J Neurotrauma. 2023 Nov 23. doi: 10.1089/neu.2023.0035. Online ahead of print.

Abstract

Spinal cord injury (SCI) is a debilitating condition with an estimated 18,000 new cases annually in the United States. The field has accepted and adopted standardized databases such as the Open Data Commons for Spinal Cord Injury (ODC-SCI) to aid in broader analyses, but these currently lack high-throughput data despite the availability of nearly 6000 samples from over 90 studies available in the Sequence Read Archive.

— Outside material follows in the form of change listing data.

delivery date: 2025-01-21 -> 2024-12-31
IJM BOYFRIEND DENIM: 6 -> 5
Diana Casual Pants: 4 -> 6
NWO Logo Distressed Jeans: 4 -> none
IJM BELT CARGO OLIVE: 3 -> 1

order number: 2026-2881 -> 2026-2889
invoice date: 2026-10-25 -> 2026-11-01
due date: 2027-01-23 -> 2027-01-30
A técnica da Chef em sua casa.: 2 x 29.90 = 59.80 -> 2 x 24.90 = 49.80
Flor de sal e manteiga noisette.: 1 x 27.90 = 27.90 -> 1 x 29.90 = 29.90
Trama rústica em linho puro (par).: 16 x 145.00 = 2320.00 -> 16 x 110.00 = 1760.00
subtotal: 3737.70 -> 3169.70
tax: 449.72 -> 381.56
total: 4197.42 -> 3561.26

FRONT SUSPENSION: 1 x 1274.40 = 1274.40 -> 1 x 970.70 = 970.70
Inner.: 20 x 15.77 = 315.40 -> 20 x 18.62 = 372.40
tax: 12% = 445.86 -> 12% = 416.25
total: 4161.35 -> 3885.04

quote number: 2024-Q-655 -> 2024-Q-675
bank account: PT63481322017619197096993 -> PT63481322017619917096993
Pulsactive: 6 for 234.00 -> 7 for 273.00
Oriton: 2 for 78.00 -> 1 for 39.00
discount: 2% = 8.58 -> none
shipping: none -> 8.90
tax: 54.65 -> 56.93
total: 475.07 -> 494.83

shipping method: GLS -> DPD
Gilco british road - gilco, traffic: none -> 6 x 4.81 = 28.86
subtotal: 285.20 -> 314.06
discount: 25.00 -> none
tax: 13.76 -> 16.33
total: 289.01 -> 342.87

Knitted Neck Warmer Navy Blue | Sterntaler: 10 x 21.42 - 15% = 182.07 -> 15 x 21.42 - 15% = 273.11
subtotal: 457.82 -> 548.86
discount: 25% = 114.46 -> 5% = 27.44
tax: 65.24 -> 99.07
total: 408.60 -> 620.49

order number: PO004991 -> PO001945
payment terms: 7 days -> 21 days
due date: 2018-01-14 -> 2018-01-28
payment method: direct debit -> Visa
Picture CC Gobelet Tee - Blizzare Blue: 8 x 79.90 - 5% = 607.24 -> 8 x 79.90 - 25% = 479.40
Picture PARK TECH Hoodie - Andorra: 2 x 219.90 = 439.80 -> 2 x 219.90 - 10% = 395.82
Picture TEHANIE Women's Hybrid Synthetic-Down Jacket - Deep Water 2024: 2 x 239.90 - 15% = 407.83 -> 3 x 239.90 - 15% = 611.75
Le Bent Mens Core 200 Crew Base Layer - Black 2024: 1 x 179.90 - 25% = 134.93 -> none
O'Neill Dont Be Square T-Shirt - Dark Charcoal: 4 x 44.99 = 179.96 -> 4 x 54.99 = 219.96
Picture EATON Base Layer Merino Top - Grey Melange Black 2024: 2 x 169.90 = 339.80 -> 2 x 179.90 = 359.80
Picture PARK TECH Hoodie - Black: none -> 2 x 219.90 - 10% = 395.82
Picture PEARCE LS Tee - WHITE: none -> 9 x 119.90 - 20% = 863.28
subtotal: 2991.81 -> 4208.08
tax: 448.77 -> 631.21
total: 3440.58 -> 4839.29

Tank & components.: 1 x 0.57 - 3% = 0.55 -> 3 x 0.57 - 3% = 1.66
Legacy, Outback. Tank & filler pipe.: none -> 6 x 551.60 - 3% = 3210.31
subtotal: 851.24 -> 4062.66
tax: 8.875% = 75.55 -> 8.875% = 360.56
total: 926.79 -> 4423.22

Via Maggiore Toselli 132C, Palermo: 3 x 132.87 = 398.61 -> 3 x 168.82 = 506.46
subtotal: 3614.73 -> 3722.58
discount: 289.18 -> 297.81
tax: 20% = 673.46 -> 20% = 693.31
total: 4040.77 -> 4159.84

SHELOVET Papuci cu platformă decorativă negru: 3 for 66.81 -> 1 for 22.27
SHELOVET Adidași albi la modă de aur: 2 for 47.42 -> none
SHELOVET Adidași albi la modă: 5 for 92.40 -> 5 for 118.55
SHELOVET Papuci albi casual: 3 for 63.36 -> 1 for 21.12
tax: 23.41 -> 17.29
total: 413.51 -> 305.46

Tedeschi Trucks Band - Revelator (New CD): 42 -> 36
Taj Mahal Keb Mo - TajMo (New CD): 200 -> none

This limits the potential for large datasets to enhance our understanding of SCI-related mechanisms at the molecular and cellular level. Therefore, we have developed a protocol for processing RNA-Seq samples from high-throughput sequencing experiments related to SCI resulting in both raw and normalized data that can be efficiently mined for comparisons across studies, as well as homologous discovery across species. We have processed 1196 publicly available RNA-Seq samples from 50 bulk RNA-Seq studies across nine different species, resulting in an SQLite database that can be used by the SCI research community for further discovery. We provide both the database as well as a web-based front-end that can be used to query the database for genes of interest, differential gene expression, genes with high variance, and gene set enrichments.

Keywords: ODC-SCI; RNA-Seq; SCI; SQLite; bulk RNA-Seq; differential gene expression; spinal cord injury; transcriptomics.